In line with the results observed in the mouse model, the four human mutations found in heterozygosis in ARHL patients showed a reduced SLC7A8 transporter activity meanwhile the mutations found in control group did not affect the transporter activity (Figure 5B). The predisposition of SLC7A8 to host deleterious variants, as shown by the in silico-patterns of missense and loss-of-function tolerance, could be explained because its aberration affects age-related hearing function, but its ablation is neither vital nor affects the reproduction of the mice (Slc7a8^−/− showed same frequency of siblings as expected, data not shown). Furthermore, the presence of mutations in both ARHL cases and controls in our cohort with higher frequencies in respect to public databases could be explained as a result of isolation and inbreeding in our individuals; as isolation in a population could lead to an enrichment of deleterious variants due to relaxation of purifying selection (Xue et al., 2017). We also noted that in ExAC the mutations found in controls have a mean frequency that is seven times higher than the ones found in our cases, and we speculate that this could be an indirect hint of the higher deleteriousness of the variations found in our cases in respect to the controls.

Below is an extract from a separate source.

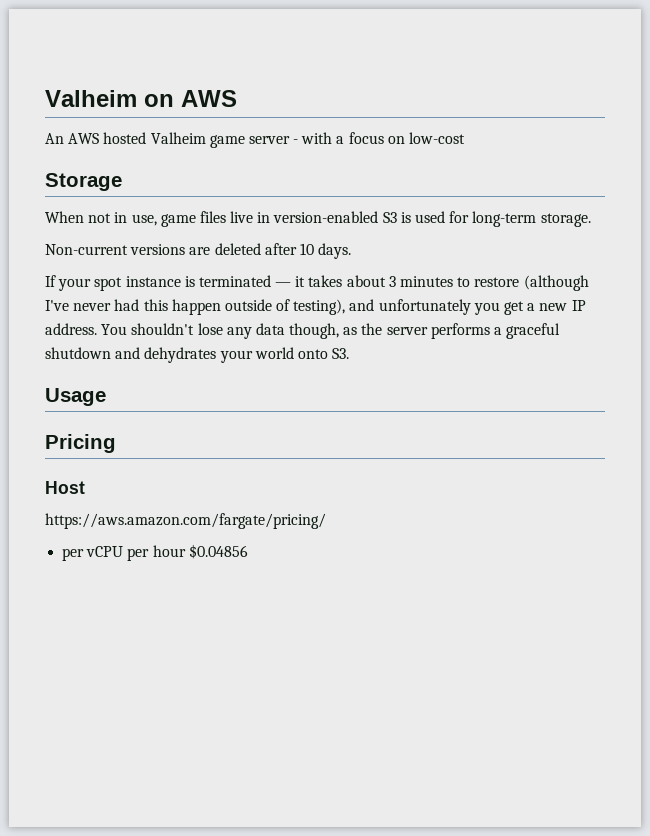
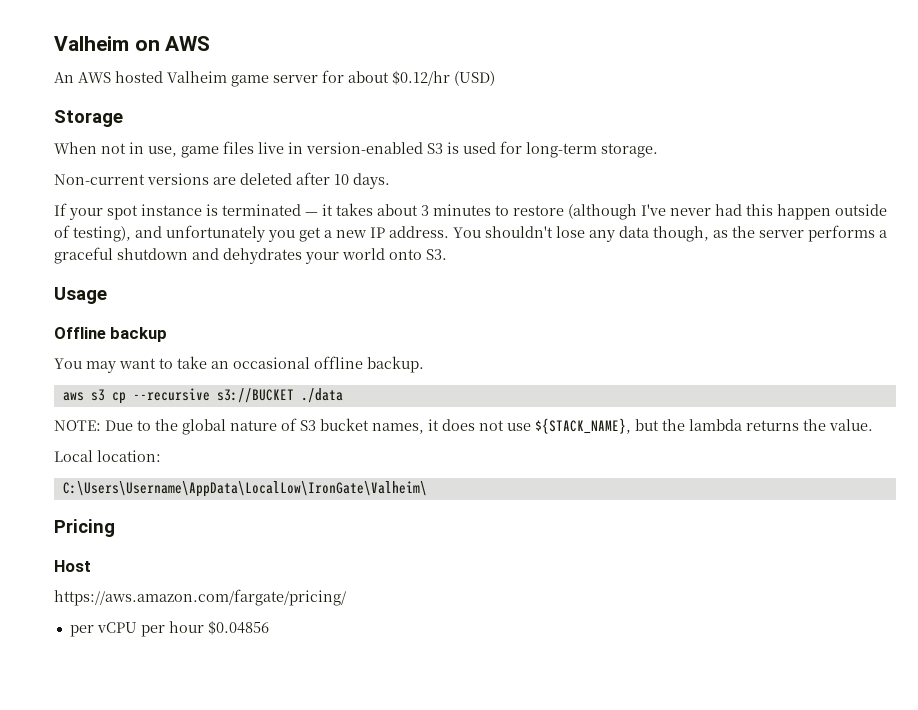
[293,132,466,144] - with a focus on low-cost -> [322,70,495,86] for about $0.12/hr (USD)
(106, 397) none -> [54,327,168,342] [54,356,424,373] [62,388,343,404] [54,418,873,435] [54,450,161,462] [62,481,427,497] // Offline backup // You may want to take an occasional offline backup. // aws s3 cp --recursive s3://BUCKET ./data // NOTE: Due to the global nature of S3 bucket names, it does not use ${STACK_NAME}, but the lambda returns the value. // Local location: // C:\Users\Username\AppData\LocalLow\IronGate\Valheim\

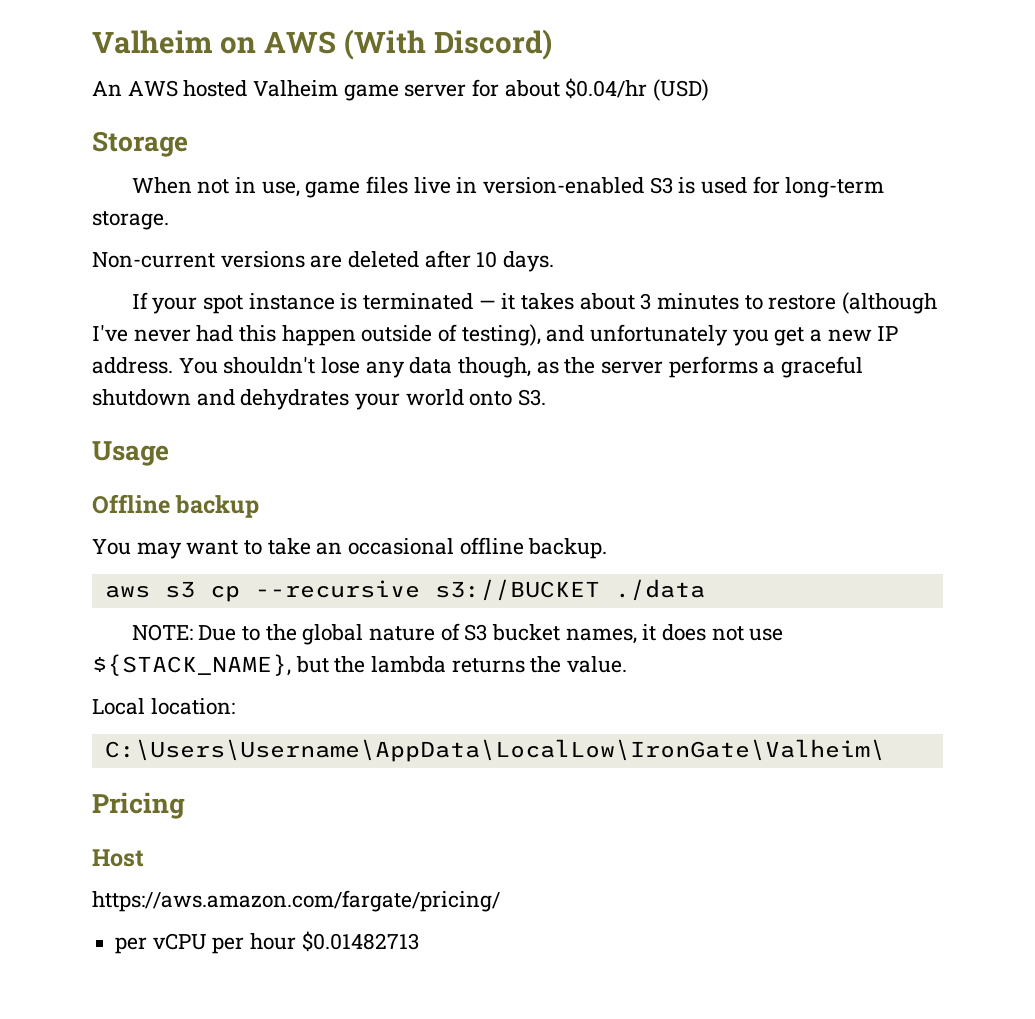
(211, 43) none -> [343,29,552,60] (With Discord)
[392,71,450,86] $0.12/hr -> [565,78,648,99] $0.04/hr
[207,621,269,635] $0.04856 -> [301,931,419,952] $0.01482713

Thus, the present work points to SLC7A8 as a strong candidate gene involved in ARHL induction and the presented data suggest that a significant proportion (~3%) of ARHL cases could be explained by SLC7A8 mutations making it one of the major players so far described.

SLC7A8 was localized in key cochlear structures: the spiral ligament, spiral limbus and spiral ganglion (Figure 2A and S2B) likewise the three main pathological changes described in the ARHL were observed in the absence of SLC7A8: the hair cells of organ of Corti (sensory), the spiral ganglia (neural), and the spiral ligament and the stria vascularis (metabolic) (Figure 3).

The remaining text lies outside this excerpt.